The trustor’s propensity to trust and the trustee’s perceived trustworthiness influence the trustor’s intent to be vulnerable to the trustee’s actions. The translation of intent to action, actual risk-taking, is influenced by the perceived risk of the trusting behaviour: ‘If the level of perceived risk is greater than the level of trust, the trustor will not engage in the risk-taking in relationship.’ ([28], p. 726). The outcome of this trusting behaviour in turn is expected to affect future trustworthiness judgments.

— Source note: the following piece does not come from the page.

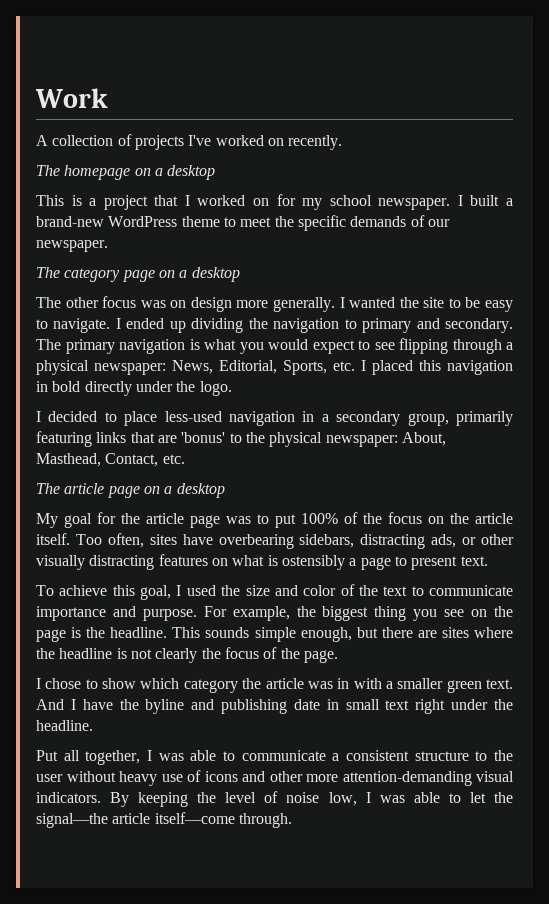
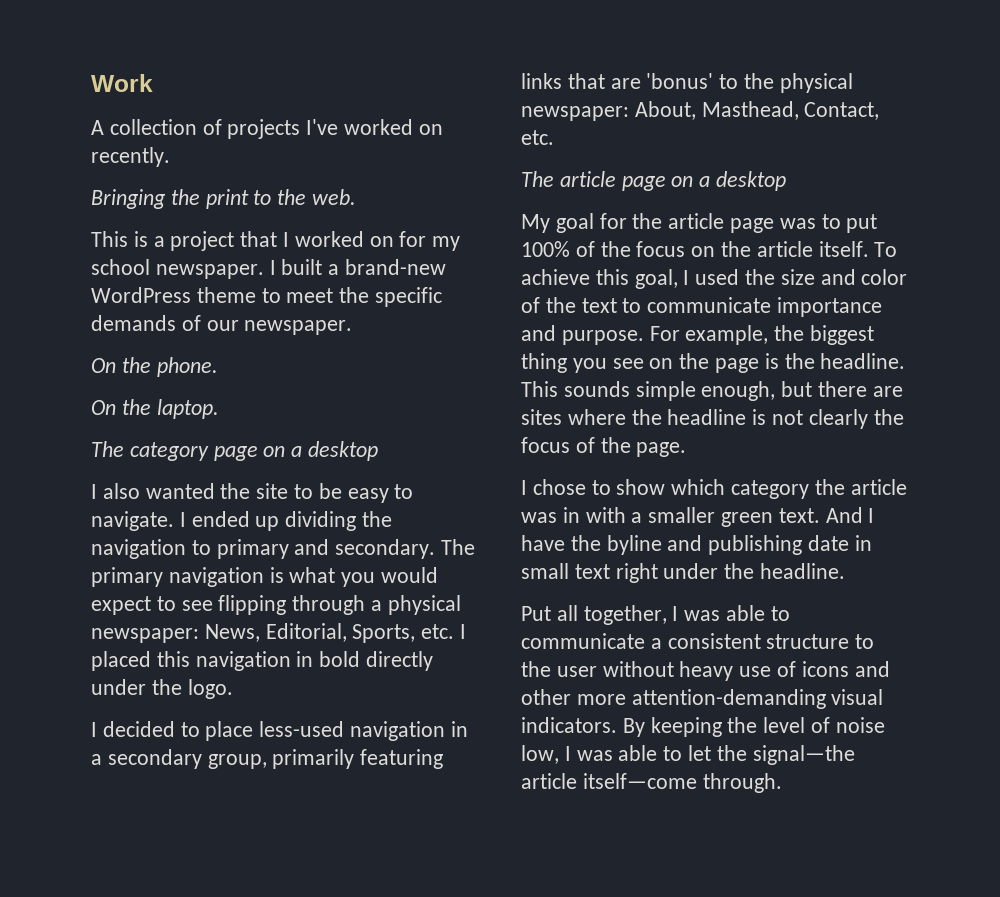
[36,165,216,180] The homepage on a desktop -> [91,189,357,209] Bringing the print to the web.
(108, 246) none -> [91,357,218,377] [91,399,219,419] // On the phone. // On the laptop.
[36,296,345,312] The other focus was on design more generally. I -> [91,483,140,499] I also
[75,533,514,549] [36,554,488,570] Too often, sites have overbearing sidebars, distracting ads, or other visually distracting features on what is ostensibly a page to present text. // -> (869, 249) none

Mayer et al. [28] differentiated between the willingness to take risks (trust) and actual risk-taking (trust-related behaviour). They emphasized that willingness to take risks is attitudinal and could therefore be measured using questionnaires. In contrast, actual risk-taking can only be assessed via direct observation. This distinction is important, as a given behaviour might reflect factors other than the judgment of someone’s trustworthiness. For instance, an employee perceiving his manager to be untrustworthy may nevertheless act as trusting because the power differential leaves no other option. In health care, a supervisor may entrust an inexperienced trainee with an urgent task because no one else is around, or she may not trust an experienced trainee because of prior entrustment decisions with bad outcomes. Mayer et al. [32] argued for the general applicability of their model and discussed its extensive application to a wide range of contexts such as agribusiness, finance and political science. Yet, they have critically pointed out that it largely omits the impact of context on behaviour.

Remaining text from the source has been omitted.